Cosa succede se si sceglie il tipo di distribuzione sbagliato a parità di potenza?

Basandosi su anni di gestione di casi di progetti reali, la conseguenza più diretta della scelta del tipo di distribuzione della luce sbagliata è un'illuminazione non uniforme - o eccessivamente luminosa al centro con bordi scuri o zone scure evidenti lungo la strada. Ciò non solo compromette le prestazioni di illuminazione stradale e la sicurezza di guida, ma può anche far sì che il progetto non superi l'ispezione finale. Scelte inadeguate di distribuzione possono anche portare a problemi di inquinamento luminoso o abbagliamento - ad esempio, l'utilizzo di un apparecchio a distribuzione ampia-su una strada stretta può diffondere la luce in eccesso nelle aree residenziali vicine, innescando lamentele da parte dei residenti.
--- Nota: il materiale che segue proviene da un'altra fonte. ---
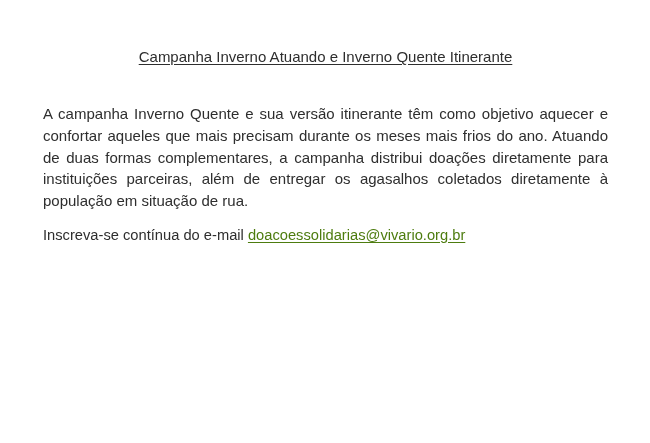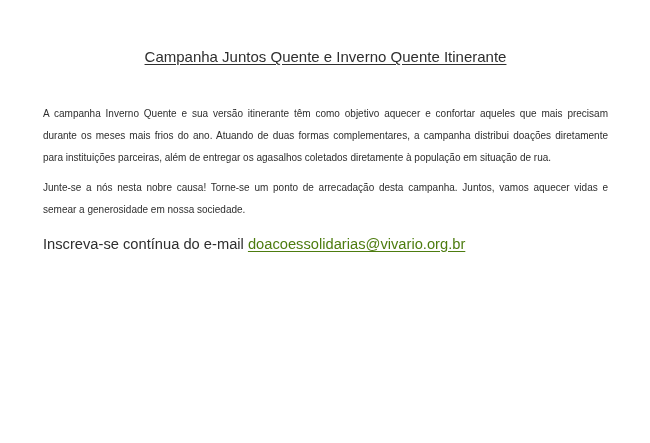"Campanha Juntos Quente e Inverno" h1.doc-title { text: Juntos Quente -> Inverno Atuando }
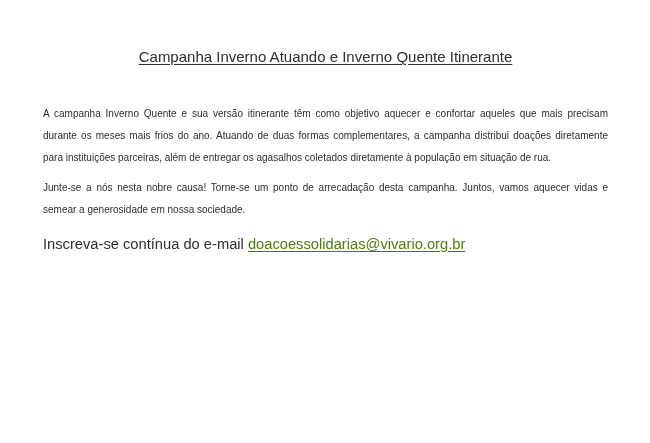"A campanha Inverno Quente e" .body-par { font-size: 10px -> 15px }
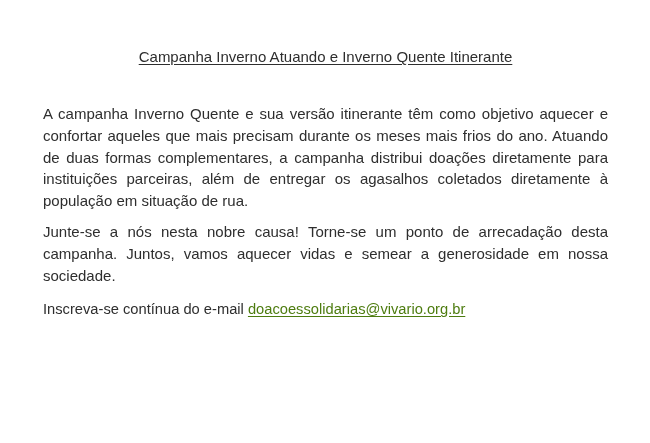"Junte-se a nós nesta nobre" p.body-par { html: <p>Junte-se a nós nesta nobre causa! Torne-se um ponto de arrecadação desta campanha. Juntos, vamos aquecer vidas e semear a generosidade em nossa sociedade.</p> -> none }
Prima di acquistare i lampioni, gli acquirenti devono prima confermare i dati di progetto di base - larghezza stradale, spaziatura tra i pali e altezza di montaggio - quindi selezionare il tipo di distribuzione appropriato in base agli standard IESNA, anziché confrontare solo potenza e prezzo.

Suggerimenti per l'approvvigionamento: come confermare il giusto tipo di distribuzione con il fornitore

Innanzitutto, fornisci al fornitore i dati effettivi del progetto - larghezza stradale, spaziatura tra i pali e altezza di montaggio - in modo che possa consigliare il tipo di distribuzione appropriato in base agli standard IESNA. In secondo luogo, richiedere la curva di distribuzione fotometrica dell'apparecchio e il rapporto di simulazione dell'illuminamento per confermare che le prestazioni di illuminazione effettive soddisfano i requisiti del progetto. In terzo luogo, per progetti su larga-scala, vale la pena effettuare un'installazione di prova su piccola-scala per verificare le prestazioni di distribuzione reali-sul posto-prima di effettuare un ordine all'ingrosso - in questo modo si evita di scoprire una mancata corrispondenza della distribuzione solo dopo l'arrivo dell'intera spedizione.

Conclusione

Il tipo di distribuzione della luce può sembrare un dettaglio tecnico minore, ma determina direttamente le prestazioni di illuminazione e l'utilizzabilità a lungo-termine di un progetto di illuminazione stradale. Luxsky Lighting offre opzioni di distribuzione dal Tipo I al Tipo V per tutta la nostra linea di prodotti e il nostro team può fornire consigli di distribuzione professionali in base alla larghezza della strada del progetto e allo scenario di installazione. Combinati con sorgenti luminose di prima qualità e prestazioni elettriche stabili, i nostri lampioni a LED sono stati esportati in progetti di illuminazione stradale municipale in numerosi paesi. Se stai cercando il lampione stradale a LED giusto per il tuo progetto, non esitare a contattare Luxsky Lighting - il nostro team progetterà una soluzione di distribuzione professionale in base alle condizioni stradali effettive e fornirà prezzi competitivi.